-- DATA TO USE follows --

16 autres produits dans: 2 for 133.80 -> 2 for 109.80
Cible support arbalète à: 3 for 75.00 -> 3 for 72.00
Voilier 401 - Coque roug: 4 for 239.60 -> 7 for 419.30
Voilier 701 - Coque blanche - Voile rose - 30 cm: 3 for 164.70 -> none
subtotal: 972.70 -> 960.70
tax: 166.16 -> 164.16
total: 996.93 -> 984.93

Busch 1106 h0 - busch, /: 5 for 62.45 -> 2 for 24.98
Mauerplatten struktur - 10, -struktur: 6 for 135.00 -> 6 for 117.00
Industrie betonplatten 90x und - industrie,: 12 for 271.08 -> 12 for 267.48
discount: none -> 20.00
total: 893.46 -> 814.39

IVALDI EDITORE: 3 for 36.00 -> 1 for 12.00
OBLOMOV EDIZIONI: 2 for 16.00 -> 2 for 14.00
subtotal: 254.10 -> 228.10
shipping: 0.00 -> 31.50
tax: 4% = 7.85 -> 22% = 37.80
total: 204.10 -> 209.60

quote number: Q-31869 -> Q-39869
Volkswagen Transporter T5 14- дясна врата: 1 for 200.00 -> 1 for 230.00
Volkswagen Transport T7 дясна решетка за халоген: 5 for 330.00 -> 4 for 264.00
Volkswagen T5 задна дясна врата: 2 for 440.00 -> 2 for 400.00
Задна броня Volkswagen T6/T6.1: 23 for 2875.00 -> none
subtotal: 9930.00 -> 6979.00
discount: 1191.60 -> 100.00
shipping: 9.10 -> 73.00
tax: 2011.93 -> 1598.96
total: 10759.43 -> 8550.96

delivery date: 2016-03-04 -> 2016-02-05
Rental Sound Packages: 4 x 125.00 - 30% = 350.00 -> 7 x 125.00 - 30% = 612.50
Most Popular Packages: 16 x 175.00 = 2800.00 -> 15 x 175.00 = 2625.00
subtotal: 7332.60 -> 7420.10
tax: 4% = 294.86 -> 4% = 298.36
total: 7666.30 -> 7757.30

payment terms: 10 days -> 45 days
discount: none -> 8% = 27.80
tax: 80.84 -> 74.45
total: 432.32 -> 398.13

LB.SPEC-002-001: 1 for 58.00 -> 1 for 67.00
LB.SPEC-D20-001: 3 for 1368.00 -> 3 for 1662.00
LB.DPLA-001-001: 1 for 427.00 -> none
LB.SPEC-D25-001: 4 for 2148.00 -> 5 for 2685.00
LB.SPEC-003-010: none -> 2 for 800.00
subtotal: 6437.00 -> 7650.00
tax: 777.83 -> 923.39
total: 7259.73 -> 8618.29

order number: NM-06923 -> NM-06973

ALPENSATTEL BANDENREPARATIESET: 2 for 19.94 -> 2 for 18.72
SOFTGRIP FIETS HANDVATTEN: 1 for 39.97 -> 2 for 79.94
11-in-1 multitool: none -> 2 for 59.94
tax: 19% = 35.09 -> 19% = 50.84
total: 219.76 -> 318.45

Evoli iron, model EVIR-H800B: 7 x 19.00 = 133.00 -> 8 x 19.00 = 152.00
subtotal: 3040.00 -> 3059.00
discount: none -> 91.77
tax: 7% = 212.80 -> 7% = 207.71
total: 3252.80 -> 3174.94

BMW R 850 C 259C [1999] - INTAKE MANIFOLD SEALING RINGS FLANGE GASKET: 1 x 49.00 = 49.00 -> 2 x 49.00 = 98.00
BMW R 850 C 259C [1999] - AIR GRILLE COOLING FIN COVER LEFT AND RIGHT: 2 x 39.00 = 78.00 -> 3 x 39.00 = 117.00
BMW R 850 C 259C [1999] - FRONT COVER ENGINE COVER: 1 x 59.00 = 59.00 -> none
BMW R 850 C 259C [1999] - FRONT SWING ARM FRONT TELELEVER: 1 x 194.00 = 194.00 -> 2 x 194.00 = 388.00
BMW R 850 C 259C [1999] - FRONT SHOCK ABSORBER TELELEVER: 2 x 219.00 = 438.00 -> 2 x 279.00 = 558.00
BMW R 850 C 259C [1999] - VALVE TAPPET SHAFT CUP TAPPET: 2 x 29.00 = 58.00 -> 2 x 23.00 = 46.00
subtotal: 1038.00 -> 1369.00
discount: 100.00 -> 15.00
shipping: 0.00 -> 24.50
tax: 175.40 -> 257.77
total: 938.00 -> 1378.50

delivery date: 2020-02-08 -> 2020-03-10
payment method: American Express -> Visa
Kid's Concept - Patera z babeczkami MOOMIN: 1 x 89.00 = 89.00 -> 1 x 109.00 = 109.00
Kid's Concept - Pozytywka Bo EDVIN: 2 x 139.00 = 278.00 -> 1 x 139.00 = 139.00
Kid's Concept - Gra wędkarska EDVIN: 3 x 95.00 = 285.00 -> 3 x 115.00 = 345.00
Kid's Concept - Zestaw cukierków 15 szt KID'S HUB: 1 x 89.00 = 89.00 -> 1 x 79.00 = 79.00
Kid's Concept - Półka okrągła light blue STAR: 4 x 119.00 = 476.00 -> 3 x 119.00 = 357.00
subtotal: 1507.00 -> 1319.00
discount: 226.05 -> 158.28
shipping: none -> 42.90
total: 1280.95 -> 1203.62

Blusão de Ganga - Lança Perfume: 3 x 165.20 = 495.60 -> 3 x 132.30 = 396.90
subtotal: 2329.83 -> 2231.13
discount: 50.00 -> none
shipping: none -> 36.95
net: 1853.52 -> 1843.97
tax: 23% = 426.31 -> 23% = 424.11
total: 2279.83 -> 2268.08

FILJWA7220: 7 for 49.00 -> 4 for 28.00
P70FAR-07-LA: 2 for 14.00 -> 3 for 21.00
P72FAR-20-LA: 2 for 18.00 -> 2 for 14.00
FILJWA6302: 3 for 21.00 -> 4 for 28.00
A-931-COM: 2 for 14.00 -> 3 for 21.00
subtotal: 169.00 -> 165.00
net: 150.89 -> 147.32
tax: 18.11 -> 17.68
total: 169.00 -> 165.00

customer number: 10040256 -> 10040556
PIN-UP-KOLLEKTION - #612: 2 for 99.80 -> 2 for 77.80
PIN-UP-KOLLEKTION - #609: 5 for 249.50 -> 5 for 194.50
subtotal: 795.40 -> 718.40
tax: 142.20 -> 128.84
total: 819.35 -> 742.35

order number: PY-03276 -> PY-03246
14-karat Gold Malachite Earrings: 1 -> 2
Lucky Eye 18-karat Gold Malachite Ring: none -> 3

-- DATA TO USE concluded --

## ASSIGNMENT
Find the number of lines in the records that contain "subtotal", and write that number only.

## TASK RESULT
11